Insincerely Yours: Diary Diarrhea Pt. 2
Hi, I’m Casey Fischer, and not the cool Casey Fischer you’ve all grown to know and love/hate/lust after– but the really lame 15 year old Casey Fischer who had like, zero self-confidence and no idea how to write about ordinary, everyday life in a mildly entertaining/less pathetic way. I’ve decided to let you take a peek into my super annoying high school brain for your own personal entertainment. However, I have decided to exclude the entries where I excessively used the word “yum” to describe attractive males. It’s really no wonder I was desperate and single.

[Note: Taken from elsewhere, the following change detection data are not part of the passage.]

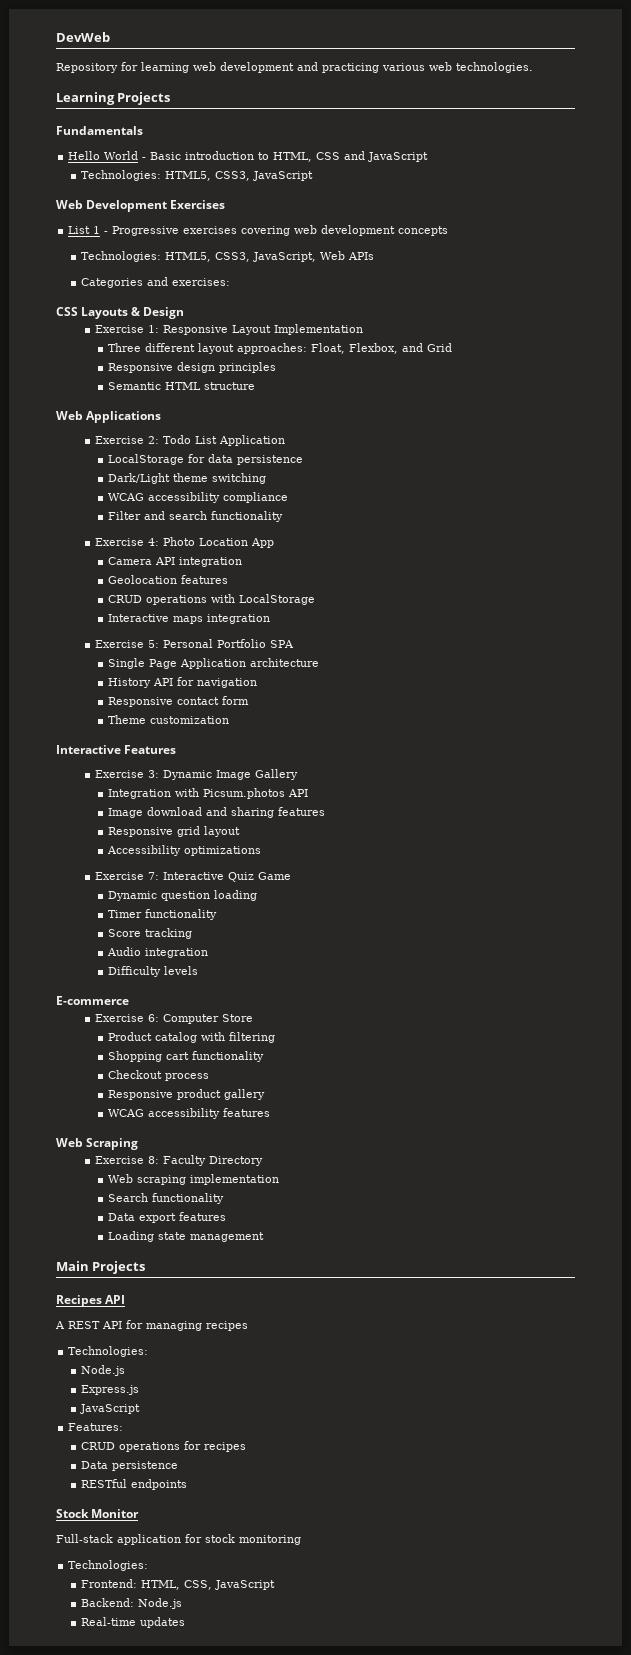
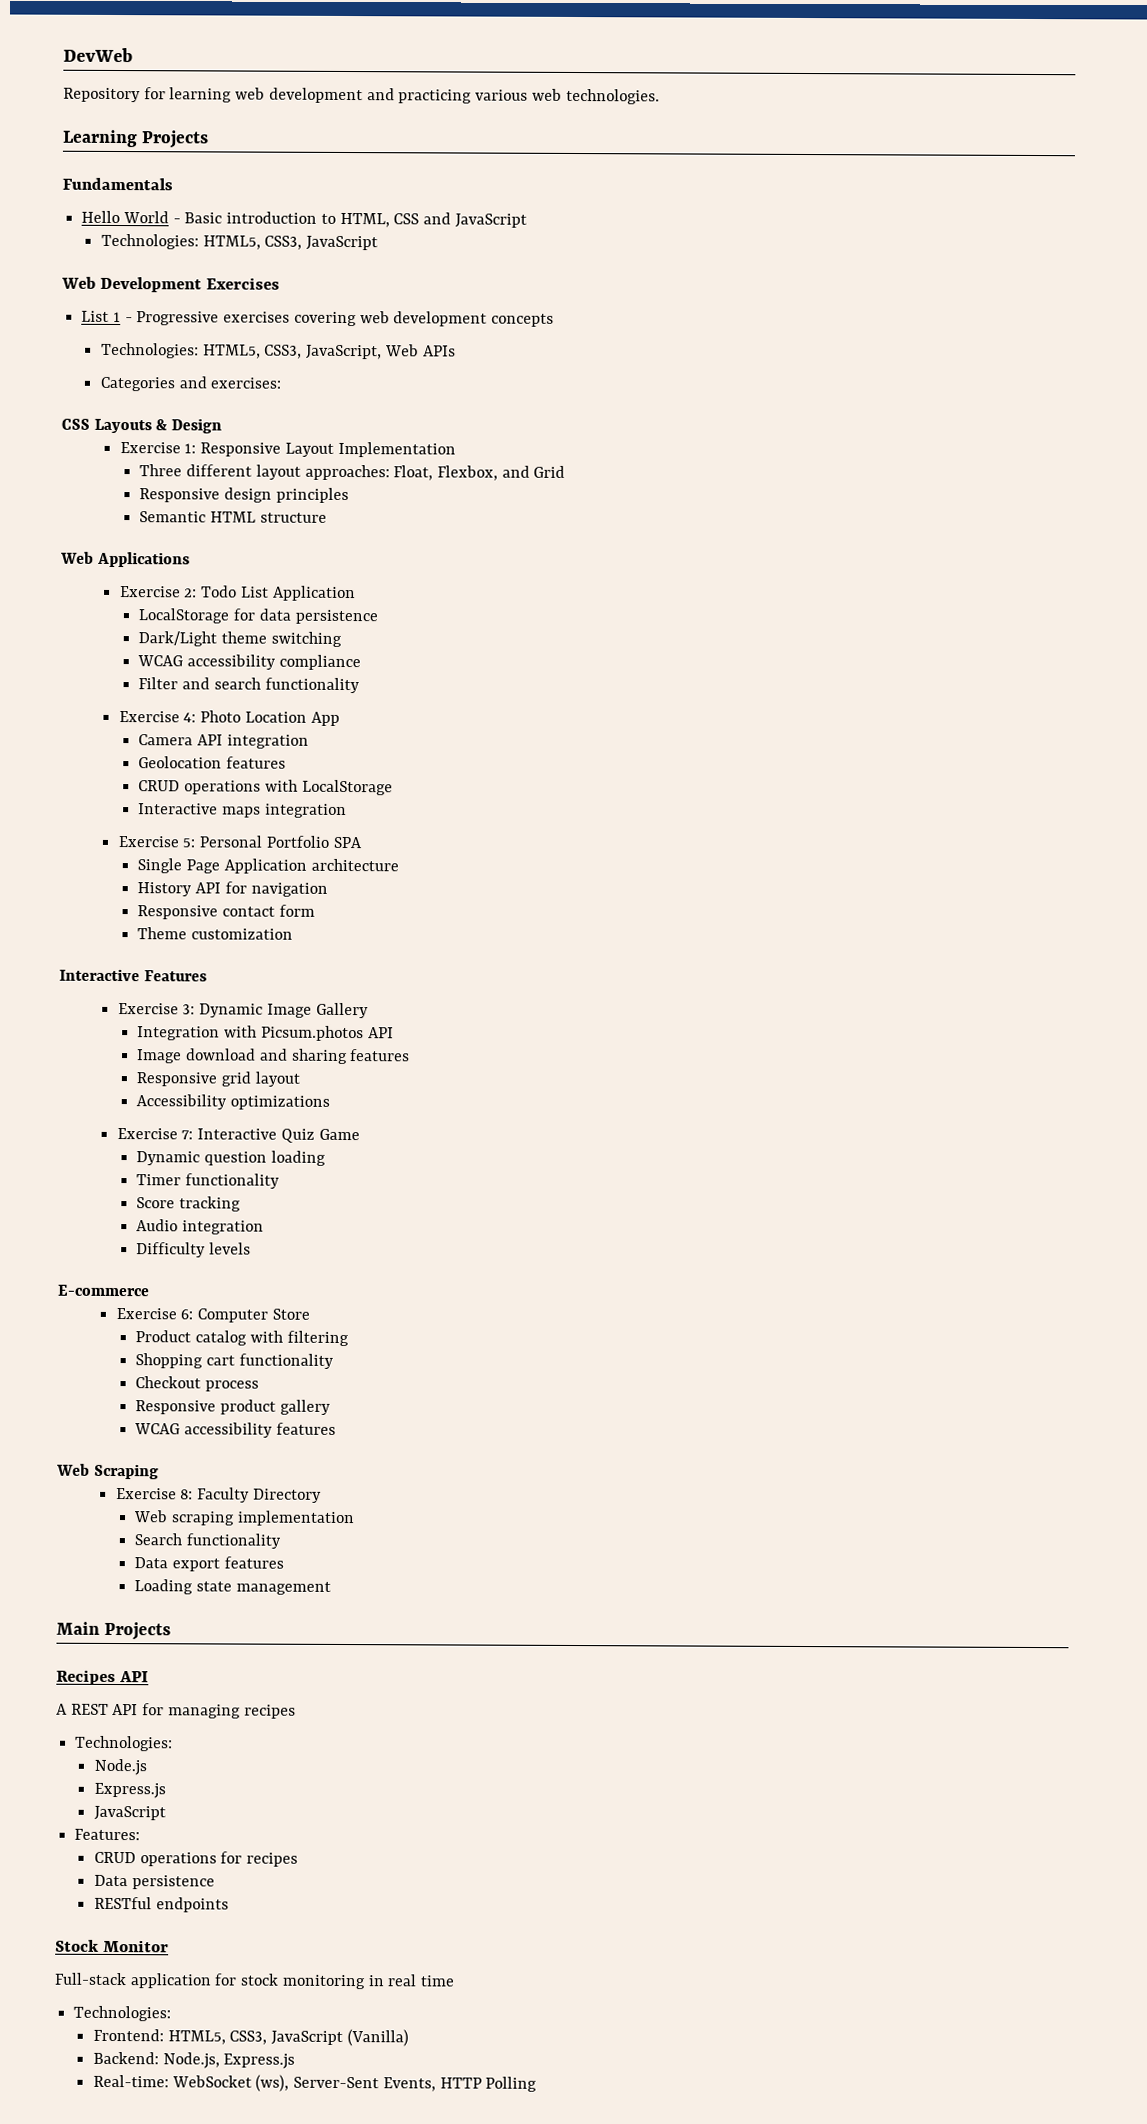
- Full-stack application for stock monitoring
+ Full-stack application for stock monitoring in real time
- Frontend: HTML, CSS, JavaScript
+ Frontend: HTML5, CSS3, JavaScript (Vanilla)
- Backend: Node.js
- Real-time updates
+ Backend: Node.js, Express.js
+ Real-time: WebSocket (ws), Server-Sent Events, HTTP Polling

Join me on this journey of embarrassment and self-loathing. Below each entry’s photo, I will include a short translation explaining both what the pathetic Casey wrote in her barely legible hand writing, and also what the current (way cooler) Casey Fischer would have written, instead.
Pathetic Casey: “So, today I screamed “Hey, Sexy!” at Katie, and Alec happened to be walking by, and he said, “Oh, thank you.” I wanted to shoot myself. I was actually talking to Katie– but, whatever.”
PC: “Did you know that turtles get horny? My mom’s turtle has repeatedly tried to screw his reflection in the mirror of his cage. You learn something every day don’t you?”
CC: (Actually, that was a pretty cool entry. I had my moments, obviously.)
PC: “So, there I was. 4:00 on a gorgeous Saturday afternoon sitting in the car with my mother (ooh, shocker) on our way home. I look to the left, and what do I see? A shiny black BMW convertible with the top down, a gorgeous blond girl sitting in the passenger seat, and her sexy boyfriend driving.
“I hate my life,” I accidentally said out loud.
My mom looked startled. “Why would you say something like that?”
I told her.
“You’re only 15! How do you know that’s not going to be you?”
How do I know? HOW DO I KNOW?! Because there are some things you just know, in life. And I know for a fact that I’m not destined to be a gorgeous blond girl in a shiny BMW with my sexy boyfriend at my side. Not gonna happen.”
CC: “So, there I was. 4:00 on a gorgeous Saturday afternoon, sitting in the car with, who else, my mother. I looked to the left and saw a shiny black BMW convertible with the top down, and a slutty blond girl sitting in the passenger seat, beside her man-meat of a boyfriend.
“I hate my life.” I accidentally said out loud.
My mother looked alarmed. “Why would you say something like that?”
So I explained to her what a loser I am and how I’m not slutty enough to have blond hair or a rich boyfriend. She wasn’t amused.”
PC: “So, I am way PO’d because I knocked a bracket off of my braces, and now it’s going to take even longer to get the damned things off. Jeez.”